Elshe is getting more popular, as is Kadena. Ghired got very popular, too, and it stands to reason that the kind of try-hards who would make a K’rrik deck will add their list to EDHREC immediately for theorycrafting purposes and the kinds of players who make durdle decks like Ghired wait until they physically have cards. Laugh all you want, Godsire is $30 and nothing from K’rrik has even moved. Well, nothing much, anyway.
This has likely hit its immediate ceiling, but it’s not $5 everywhere, so snap those cheap copies while you can, amigos and amigas (a kind of computer, I think). I think the fact that this is a non-mythic from a recent core set and hasn’t impacted Standard yet may put its ceiling right around 6 or 7 bucks but what do I know? I also think if this drops near rotation, it might rebound a bit, but I think the days of EDH cards tanking at rotation are basically over. That’s a whole different article I’ll write someday soon.
I think K’rrik might be responsible for some other moves, if Coolstuff Inc (a website that employs me) is to be believed (I think they are).
Gray Merchant in their Top 10 doesn’t feel like an accident. I think Both K’rrik and Chainer decks want Gary. You can loop Gary very easily in Chainer and I’d share my Chainer picks if he were making more of an impact. Read my article from Coolstuff (a website that employs me) this week and check out my list. Probably nothing financially relevant, but I use Chainer with a Goblins theme and it’s pretty strong. Chainer likely overtakes some Core 2020 decks next week so we can talk about it then.
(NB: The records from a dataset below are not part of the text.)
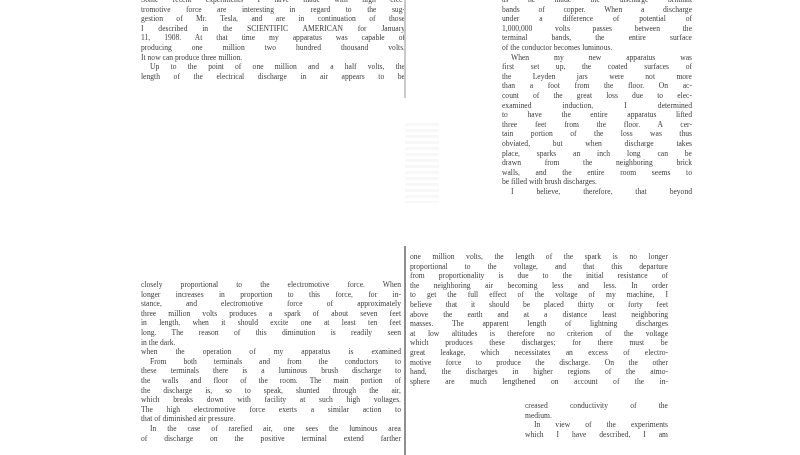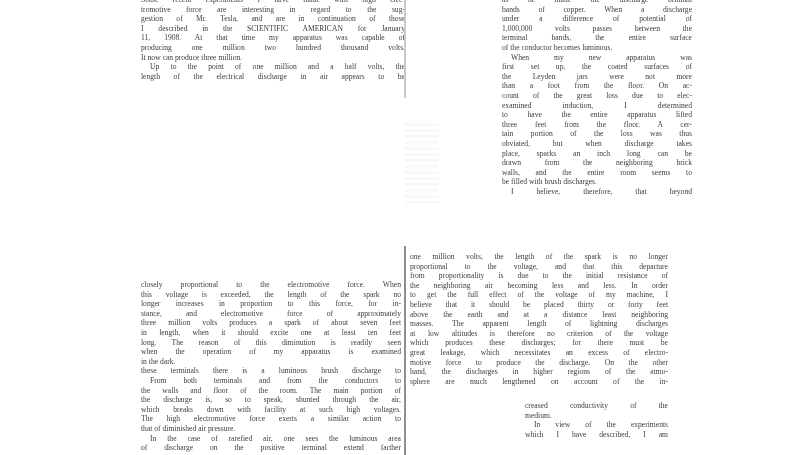--- a/index.html
+++ b/index.html
@@ -74,30 +74,29 @@
   <span class="line">obviated, but when discharge takes</span>
   <span class="line">place, sparks an inch long can be</span>
   <span class="line">drawn from the neighboring brick</span>
   <span class="line">walls, and the entire room seems to</span>
   <span class="line last">be filled with brush discharges.</span>
   <span class="line indent">I believe, therefore, that beyond</span>
 </div>
 
 <div id="col-bottom-left" class="block">
   <span class="line">closely proportional to the electromotive force. When</span>
-  <span class="line">this voltage is exceeded, the length of the spark no</span>
   <span class="line">longer increases in proportion to this force, for in-</span>
   <span class="line">stance, and electromotive force of approximately</span>
   <span class="line">three million volts produces a spark of about seven feet</span>
   <span class="line">in length, when it should excite one at least ten feet</span>
   <span class="line">long. The reason of this diminution is readily seen</span>
+  <span class="line last">in the dark.</span>
   <span class="line">when the operation of my apparatus is examined</span>
-  <span class="line last">in the dark.</span>
+  <span class="line indent">From both terminals and from the conductors to</span>
   <span class="line">these terminals there is a luminous brush discharge to</span>
-  <span class="line indent">From both terminals and from the conductors to</span>
   <span class="line">the walls and floor of the room. The main portion of</span>
   <span class="line">the discharge is, so to speak, shunted through the air,</span>
   <span class="line">which breaks down with facility at such high voltages.</span>
   <span class="line">The high electromotive force exerts a similar action to</span>
   <span class="line last">that of diminished air pressure.</span>
   <span class="line indent">In the case of rarefied air, one sees the luminous area</span>
   <span class="line">of discharge on the positive terminal extend farther</span>
 </div>
 
 <div id="vertical-rule"></div>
While we’re on the topic of K’rrik, a topic I didn’t want to get much into, there’s a $6 price gap between Card Kingdom and Strike Zone/TCG Player/Troll and Toad
This is not an $11 card, so act accordingly.
I wanted to talk about Elsha this week, but it’s probably fine that we spent some ink on K’rrik because what it was moving wasn’t as clear before. Elsha seems… solved.
The high synergy cards from the deck show it’s a pretty basic spellcaster deck, but I think there are undervalued cards.
I mention these and cards like them quite a bit but I think there’s something to be said about all of them. I like Helm of Awakening a lot more than most people both as a spec and as a card. I really don’t care if they get a spell reduction in a deck not built to take advantage of it if it means I go off with my deck. My spells costing 1 or 0 is all that matters, I don’t care if they cast a big, dumb blocker a turn earlier. Cloud Key is getting into that “ripe for a reprint” range, but since they don’t seem inclined to print anything that costs more than $7, I am thinking it could just never get touched. Future Sight is a weird set and it has expensive cards in it because of course it does.
People are all done opening these packs, it’s time to buy a card that’s $2.25 on a buylist and on sale on Coolstuff and Miniature Market for $3. I don’t have much else to say about this card other than that I love it and it rules and it’s the kind of thing I want to be doing in Magic and if I could justify this and Swarm Intelligence and Sunbirds’ Invocation in a deck, I’d play them all. Maybe I can if I play junk like Seething Song… I digress.
This is legitimately $37 on ABU Games. I don’t think it will stay in the “half of that price” range for long. Usually it’s Card Kingdom who charges the most (they can, it’s fine) but ABU sending a strong signal. In general, stores with very generous buylists will charge more than other sites that pay peanuts and a trade-in bonus can make your hotlist cards essentially the same as cash even with a markup, so watch for deals. $37 isn’t a deal, but you may find yourself in a year wishing you’d paid $22.